The next part is the only bit that is not as slick as it should be. The Chromecast was fully configured but when I tried to use one of the apps (I’ll talk about those in a moment) it would not show a Chromecast available to send data to. The problem was that my router had done it’s usual trick of walling each of the separate WiFi device from each other, this feature can be called a few things but the most common seams to be apisolation. In a place with shared WiFi like a coffee shop or hotel this is good as it stops people snooping on or attacking your machine, in the home environment this may not be suitable and in this case very much unwanted. I had run into this problem before as one of my MythTV frontends is on WiFi and I had changed the settings to allow WiFi cross talking but the router seams to forget the setting pretty quickly, my usual trick was to reboot my router if I needed to log into it from my laptop to fix things. This was going to become a real issue with the Chromecast. After bit of digging I found a forum post about how to tweak the settings via the telnet interface so quickly ran up an expect script to do it when needed.

#!/usr/bin/expect

set timeout 20
set name SuperUser
set pass ###########

spawn telnet 192.168.1.254

expect "Username : "
send "$namer"
expect "Password : "
send "$passr"
expect "{SuperUser}=>"
send "wireless mssid ifconfig ssid_id=0 apisolation=disabledr"
expect "{SuperUser}=>"
send "saveallr"
expect "{SuperUser}=>"
send "exitr"

This gets called by the script I’ve got bound to a button on my remote driving LIRC that changes the input on my TV from RGB used for MythTV to the HDMI socket used by the Chromecast which ensures my network is always setup properly. I really shouldn’t have to do this but O2 Wifibox III I have is not the best.

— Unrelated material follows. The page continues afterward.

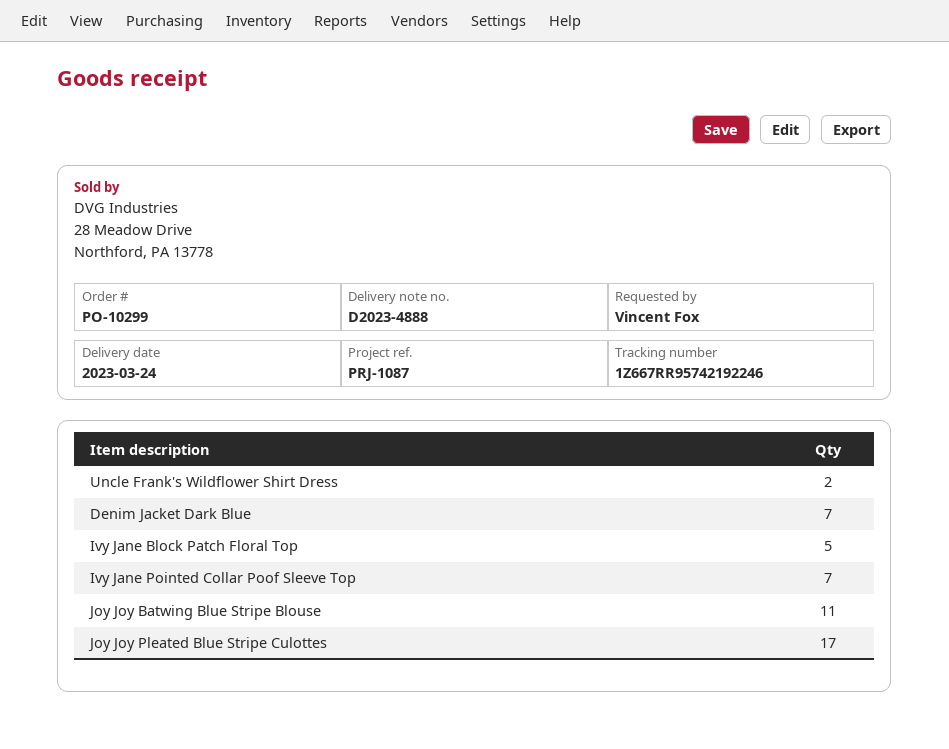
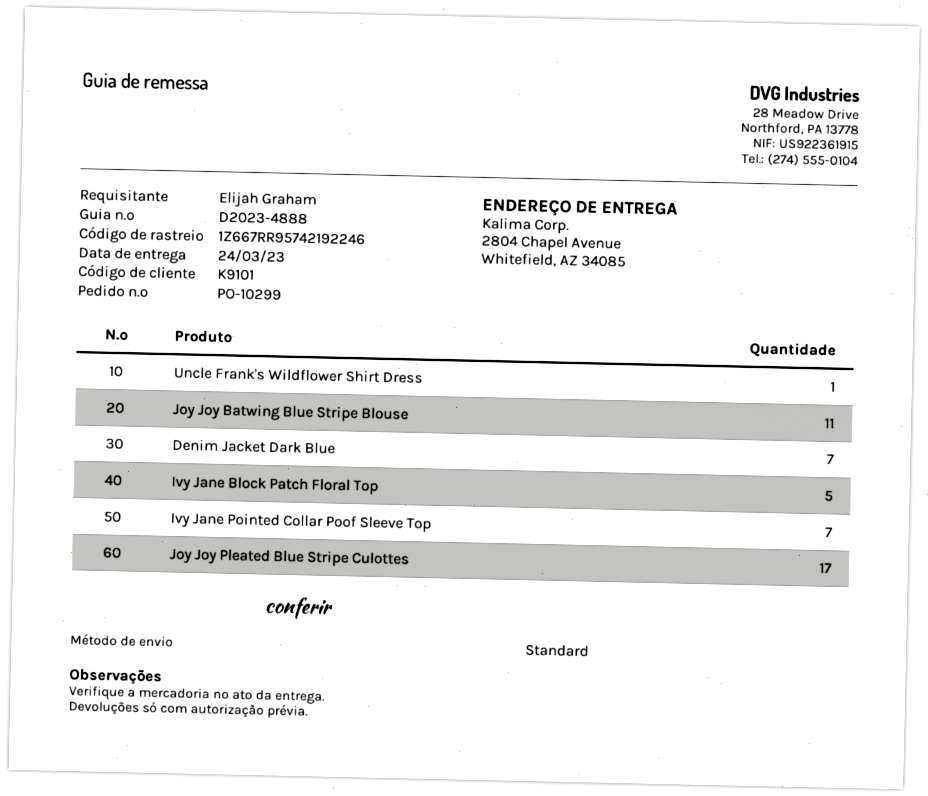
ordered by: Vincent Fox -> Elijah Graham
Uncle Frank's Wildflower Shirt Dress: 2 -> 1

Once I’d got all that out of the way time to start actually using this thing for what’s made for. Out of the box there is support for the Chromecast baked into the latest version of the Android YouTube app, Google Play Music, Google Play Movies and Netflix app. I don’t have a Netflix account at the moment so I tried out the other 3.

YouTube app

When the YouTube app finds a Chromecast on the local network it adds the little cast icon to the Action bar. When you tap on this it displays a pop-up to all you to select the Chromecast (if you have more than one on the network) and then rather than play the video on the devices screen they are played on the TV. Play/Pause and volume control are available on the device. One other really nice feature is that the Chromecast maintains a queue of videos to play so you can add to the queue from your phone while it’s playing the current video, in fact if you can do this from multiple devices at the same time. This means you can take it in turns with your mates to see who can find best cat video.

Google Play Movies
Much like YouTube Google Play movies lets you play content on the Chromecast. I had rented a copy of Mud the week before getting hold of my Chromecast so I watched this on the TV rather than on my Nexus 7. The only odd part was that I had downloaded a copy to the device and it would not let me watch it via the Chromecast without deleting the local copy.

Google Play Music
The music app works as expected, showing the cover art on the screen while it plays the tracks. Because it streams tracks directly from the cloud if you are working through a playlist and hit a track that you have added directly to the storage on the phone then it will refuse to play even if you have pushed a copy of the file to Google Music’s cloud storage.

Away from applications on your Android device there is a plugin for the Chrome browser which allows you to share the content of any tab on the large screen. I need to have a look at using this for giving HTML5 based presentations.

There is a API for interacting with the Chromecast and and I’m going to have a look at writing an app to push MythTV recordings so I can replace one of my MythTV frontends. First impressions of the API make me think this shouldn’t be too hard if I can set up the right transcoding.

Over all I’m pretty impressed with the Chromecast and I’m still debating if I should ask my folks to bring me another one back as they are out in the US at the moment.